__What you need to do__: Please copy out the entries exactly, skipping any pictures.

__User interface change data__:
○ ○ ○ ○ ○ ○ ○

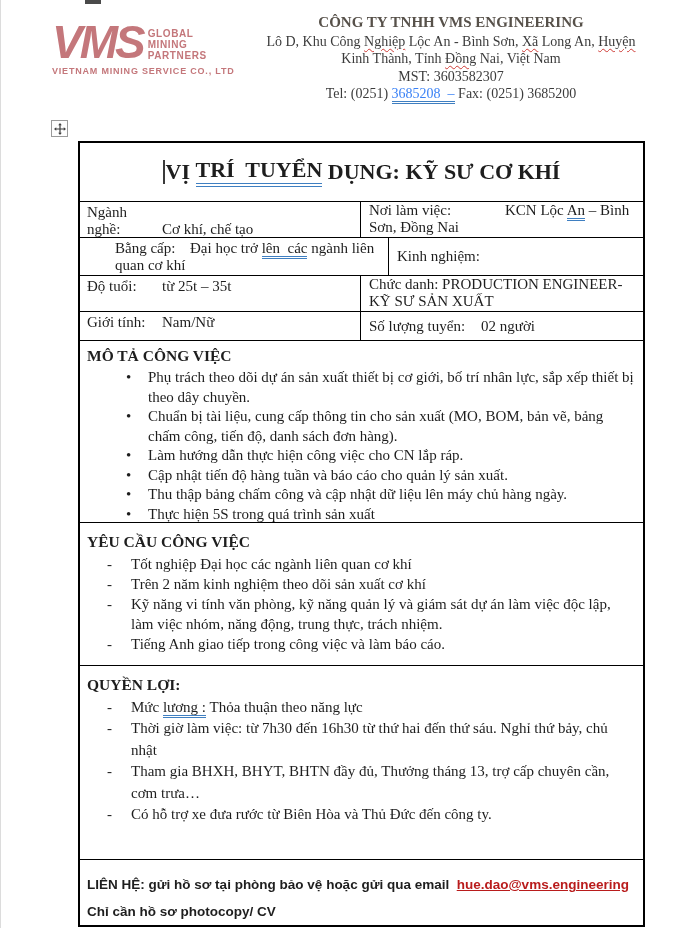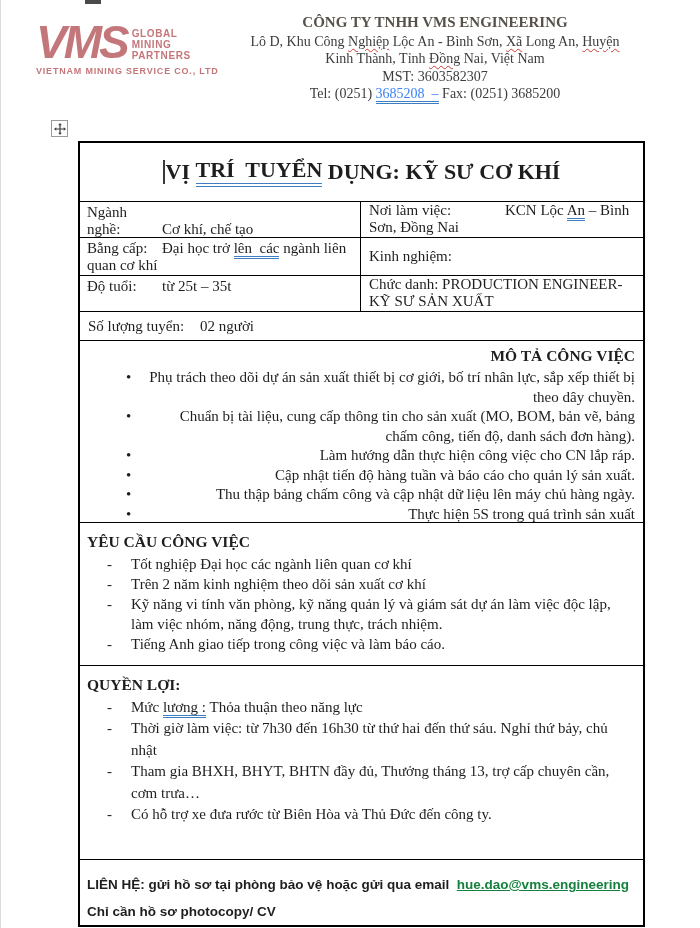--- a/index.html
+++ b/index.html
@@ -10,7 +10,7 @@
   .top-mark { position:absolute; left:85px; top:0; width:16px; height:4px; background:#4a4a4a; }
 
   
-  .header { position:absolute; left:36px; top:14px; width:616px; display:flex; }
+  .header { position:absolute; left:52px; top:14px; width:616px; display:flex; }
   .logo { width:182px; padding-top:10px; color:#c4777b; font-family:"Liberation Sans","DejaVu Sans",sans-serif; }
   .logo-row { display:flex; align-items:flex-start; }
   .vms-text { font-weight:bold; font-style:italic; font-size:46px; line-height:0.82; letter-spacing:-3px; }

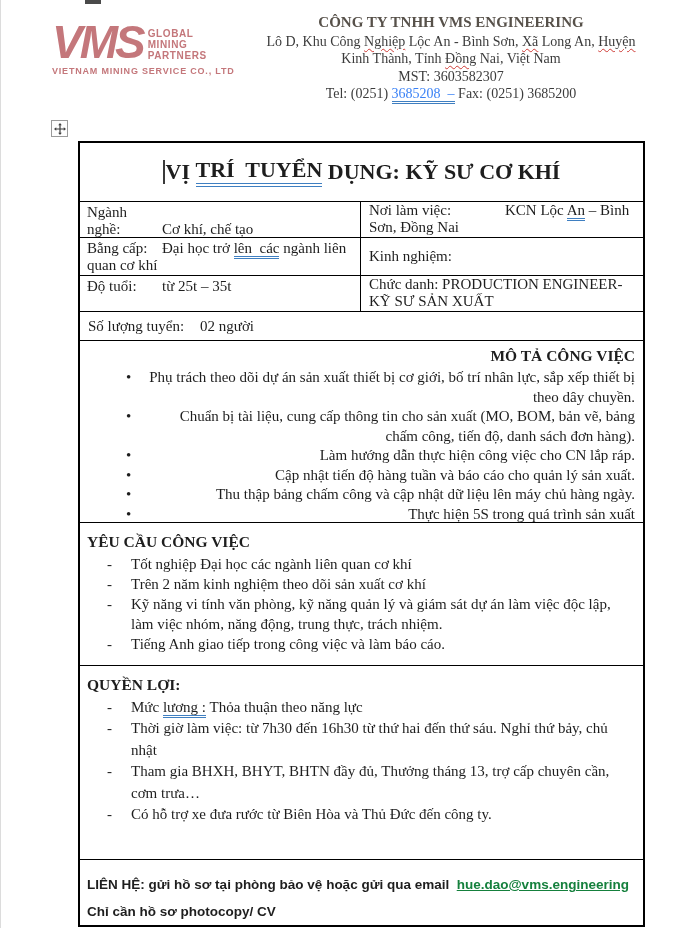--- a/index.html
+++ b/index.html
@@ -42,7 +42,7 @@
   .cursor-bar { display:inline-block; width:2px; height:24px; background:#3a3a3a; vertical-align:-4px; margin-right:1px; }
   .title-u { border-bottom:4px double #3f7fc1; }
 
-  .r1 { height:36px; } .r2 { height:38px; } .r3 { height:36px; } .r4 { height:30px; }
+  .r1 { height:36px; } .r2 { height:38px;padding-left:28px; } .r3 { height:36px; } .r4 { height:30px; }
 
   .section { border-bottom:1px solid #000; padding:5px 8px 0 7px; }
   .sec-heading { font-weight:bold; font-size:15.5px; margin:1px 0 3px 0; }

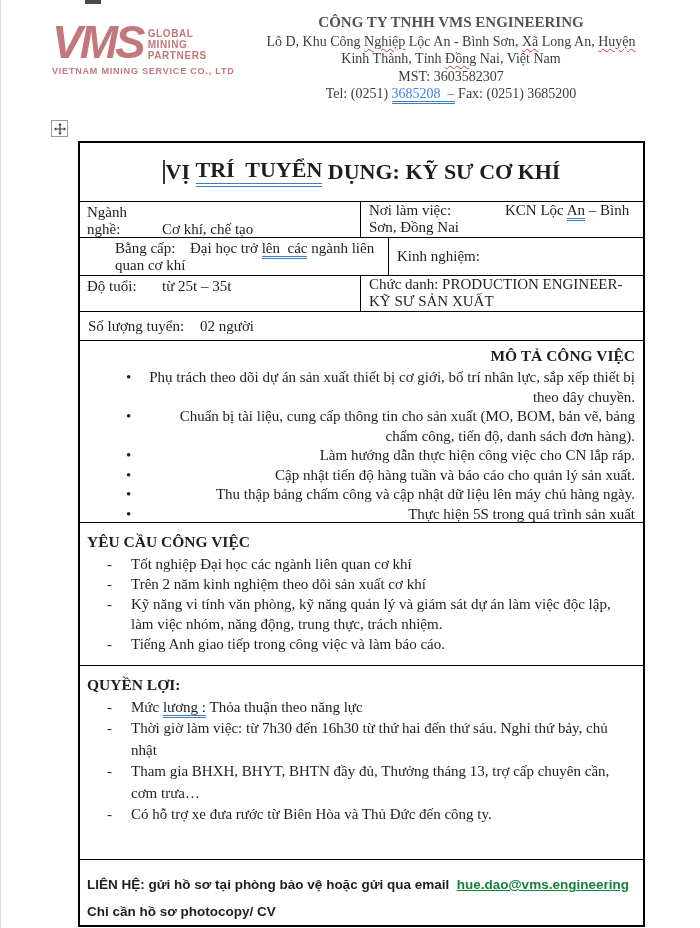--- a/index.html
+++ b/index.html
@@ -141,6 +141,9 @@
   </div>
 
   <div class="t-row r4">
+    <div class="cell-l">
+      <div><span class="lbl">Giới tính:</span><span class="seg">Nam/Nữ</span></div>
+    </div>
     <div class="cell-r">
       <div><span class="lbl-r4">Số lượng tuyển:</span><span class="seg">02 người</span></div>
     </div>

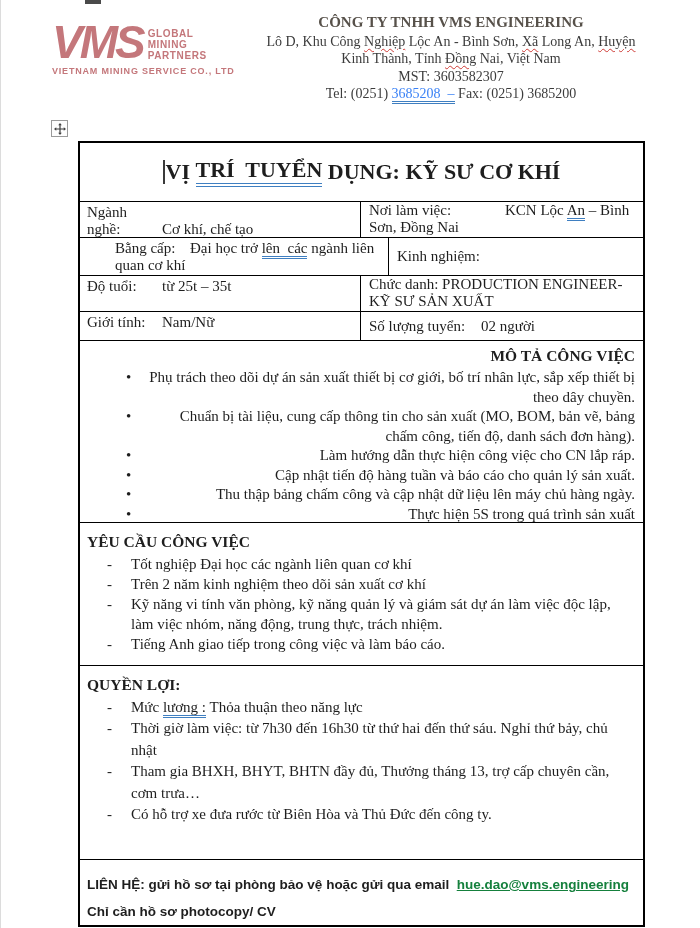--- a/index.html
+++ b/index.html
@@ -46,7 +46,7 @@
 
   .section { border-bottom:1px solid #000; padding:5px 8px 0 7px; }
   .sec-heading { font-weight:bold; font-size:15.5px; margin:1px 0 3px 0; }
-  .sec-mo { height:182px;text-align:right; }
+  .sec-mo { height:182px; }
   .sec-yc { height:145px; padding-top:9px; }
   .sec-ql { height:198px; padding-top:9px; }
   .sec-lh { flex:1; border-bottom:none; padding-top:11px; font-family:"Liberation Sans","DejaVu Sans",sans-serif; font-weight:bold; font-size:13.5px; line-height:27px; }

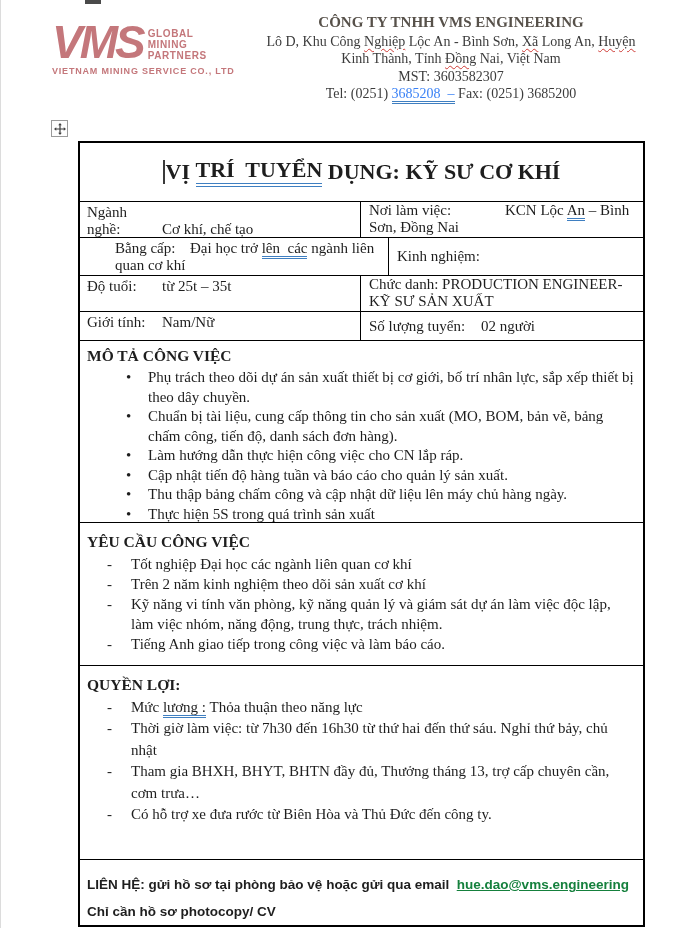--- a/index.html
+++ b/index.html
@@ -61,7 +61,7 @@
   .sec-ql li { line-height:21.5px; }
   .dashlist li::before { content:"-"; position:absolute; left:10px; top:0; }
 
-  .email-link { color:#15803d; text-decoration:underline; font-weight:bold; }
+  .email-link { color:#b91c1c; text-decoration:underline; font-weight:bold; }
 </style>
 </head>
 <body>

○ ○ ○ ○ ○ ○ ○

__Answer box__:
--- a/index.html
+++ b/index.html
@@ -10,7 +10,7 @@
   .top-mark { position:absolute; left:85px; top:0; width:16px; height:4px; background:#4a4a4a; }
 
   
-  .header { position:absolute; left:36px; top:14px; width:616px; display:flex; }
+  .header { position:absolute; left:52px; top:14px; width:616px; display:flex; }
   .logo { width:182px; padding-top:10px; color:#c4777b; font-family:"Liberation Sans","DejaVu Sans",sans-serif; }
   .logo-row { display:flex; align-items:flex-start; }
   .vms-text { font-weight:bold; font-style:italic; font-size:46px; line-height:0.82; letter-spacing:-3px; }

--- a/index.html
+++ b/index.html
@@ -42,7 +42,7 @@
   .cursor-bar { display:inline-block; width:2px; height:24px; background:#3a3a3a; vertical-align:-4px; margin-right:1px; }
   .title-u { border-bottom:4px double #3f7fc1; }
 
-  .r1 { height:36px; } .r2 { height:38px; } .r3 { height:36px; } .r4 { height:30px; }
+  .r1 { height:36px; } .r2 { height:38px;padding-left:28px; } .r3 { height:36px; } .r4 { height:30px; }
 
   .section { border-bottom:1px solid #000; padding:5px 8px 0 7px; }
   .sec-heading { font-weight:bold; font-size:15.5px; margin:1px 0 3px 0; }

--- a/index.html
+++ b/index.html
@@ -141,6 +141,9 @@
   </div>
 
   <div class="t-row r4">
+    <div class="cell-l">
+      <div><span class="lbl">Giới tính:</span><span class="seg">Nam/Nữ</span></div>
+    </div>
     <div class="cell-r">
       <div><span class="lbl-r4">Số lượng tuyển:</span><span class="seg">02 người</span></div>
     </div>

--- a/index.html
+++ b/index.html
@@ -46,7 +46,7 @@
 
   .section { border-bottom:1px solid #000; padding:5px 8px 0 7px; }
   .sec-heading { font-weight:bold; font-size:15.5px; margin:1px 0 3px 0; }
-  .sec-mo { height:182px;text-align:right; }
+  .sec-mo { height:182px; }
   .sec-yc { height:145px; padding-top:9px; }
   .sec-ql { height:198px; padding-top:9px; }
   .sec-lh { flex:1; border-bottom:none; padding-top:11px; font-family:"Liberation Sans","DejaVu Sans",sans-serif; font-weight:bold; font-size:13.5px; line-height:27px; }

--- a/index.html
+++ b/index.html
@@ -61,7 +61,7 @@
   .sec-ql li { line-height:21.5px; }
   .dashlist li::before { content:"-"; position:absolute; left:10px; top:0; }
 
-  .email-link { color:#15803d; text-decoration:underline; font-weight:bold; }
+  .email-link { color:#b91c1c; text-decoration:underline; font-weight:bold; }
 </style>
 </head>
 <body>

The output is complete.